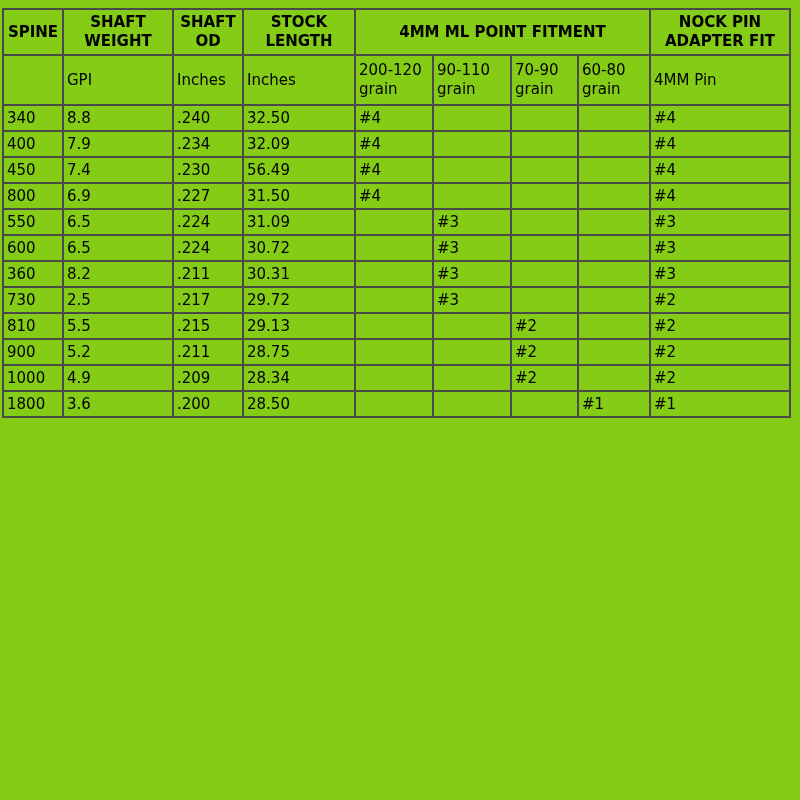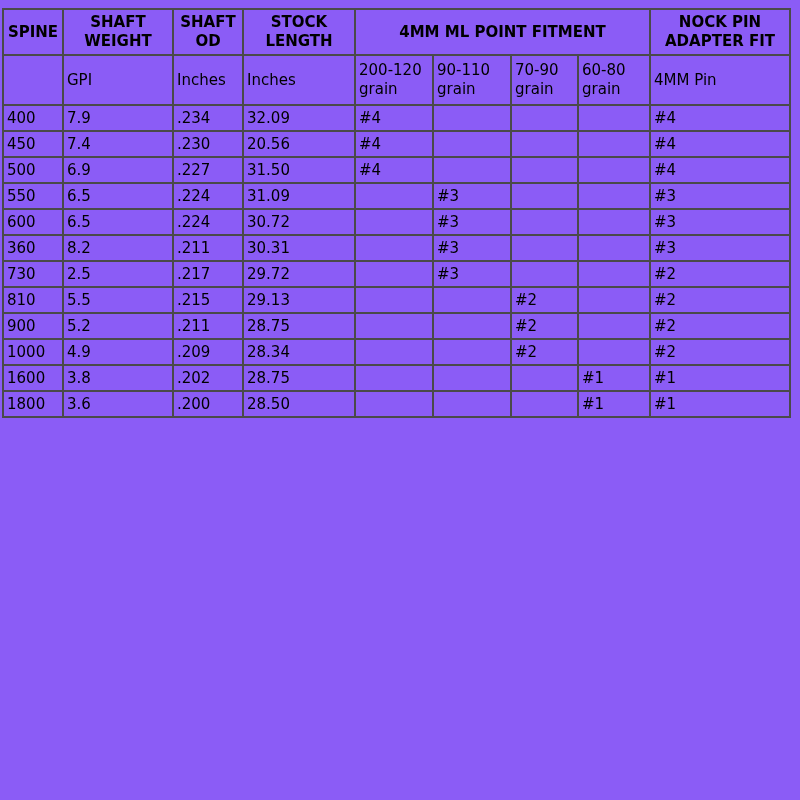"SPINE" .page { background: #8b5cf6 -> #84cc16 }
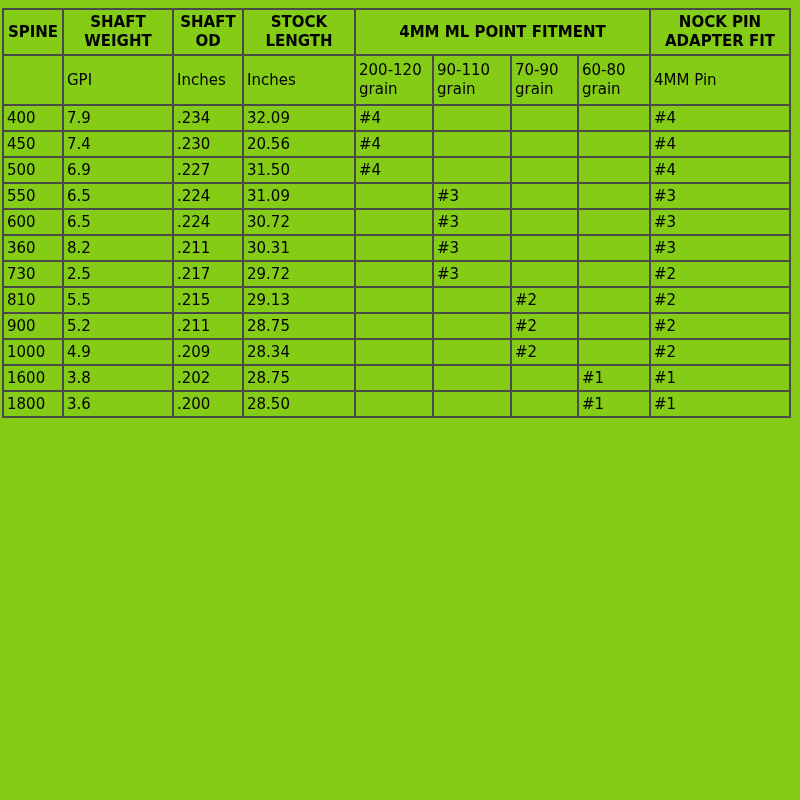"340" tr { html: none -> <tr> <td>340</td> <td>8.8</td> <td>.240</td> <td>32.50</td> <td>#4</td> <td></td> <td></td> <td></td> <td>#4</td> </tr> }
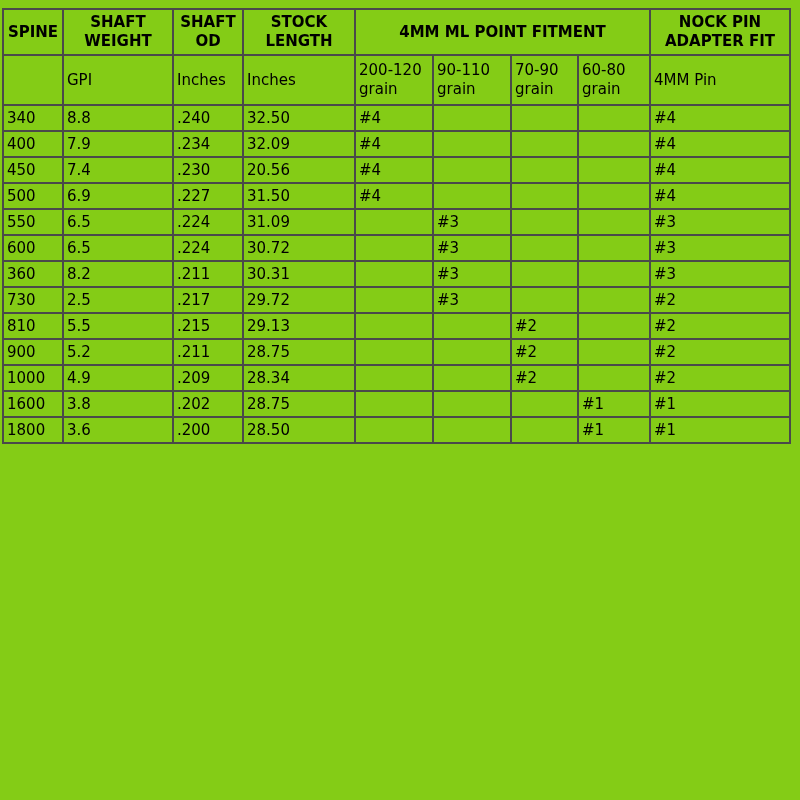"20.56" td { text: 20.56 -> 56.49 }
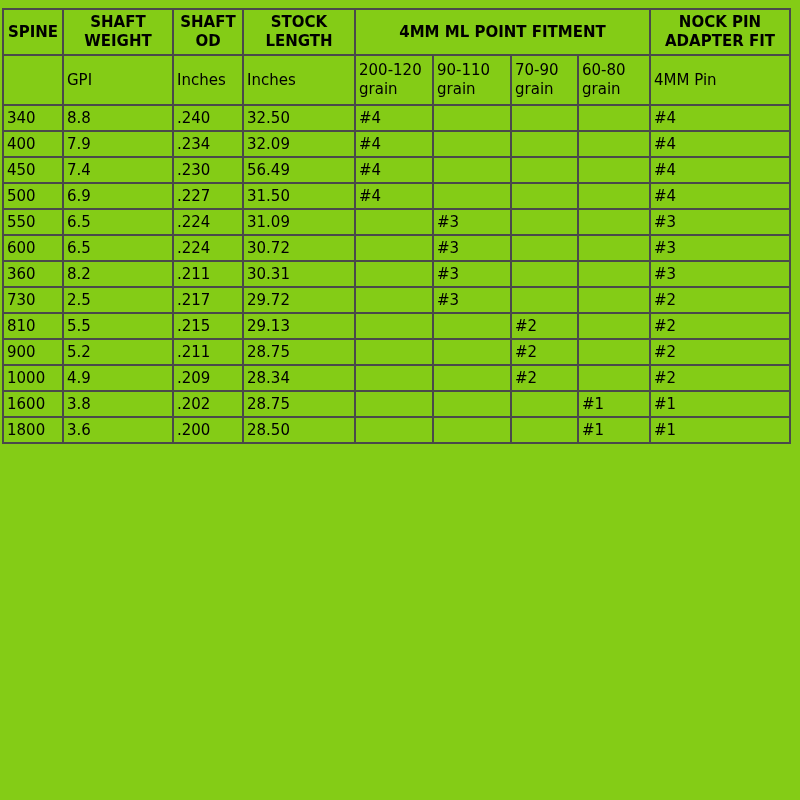"500" td { text: 500 -> 800 }
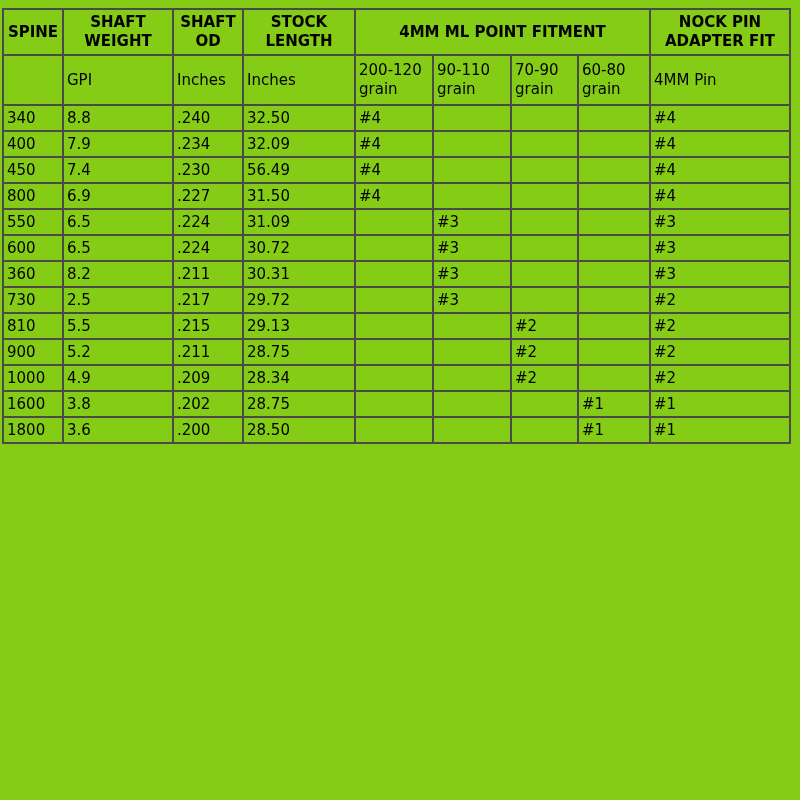"1600" tr { html: <tr> <td>1600</td> <td>3.8</td> <td>.202</td> <td>28.75</td> <td></td> <td></td> <td></td> <td>#1</td> <td>#1</td> </tr> -> none }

What the exercise asks
Repeat the preceding records exactly but drop the images.

The completed task
"SPINE" .page { background: #8b5cf6 -> #84cc16 }
"340" tr { html: none -> <tr> <td>340</td> <td>8.8</td> <td>.240</td> <td>32.50</td> <td>#4</td> <td></td> <td></td> <td></td> <td>#4</td> </tr> }
"20.56" td { text: 20.56 -> 56.49 }
"500" td { text: 500 -> 800 }
"1600" tr { html: <tr> <td>1600</td> <td>3.8</td> <td>.202</td> <td>28.75</td> <td></td> <td></td> <td></td> <td>#1</td> <td>#1</td> </tr> -> none }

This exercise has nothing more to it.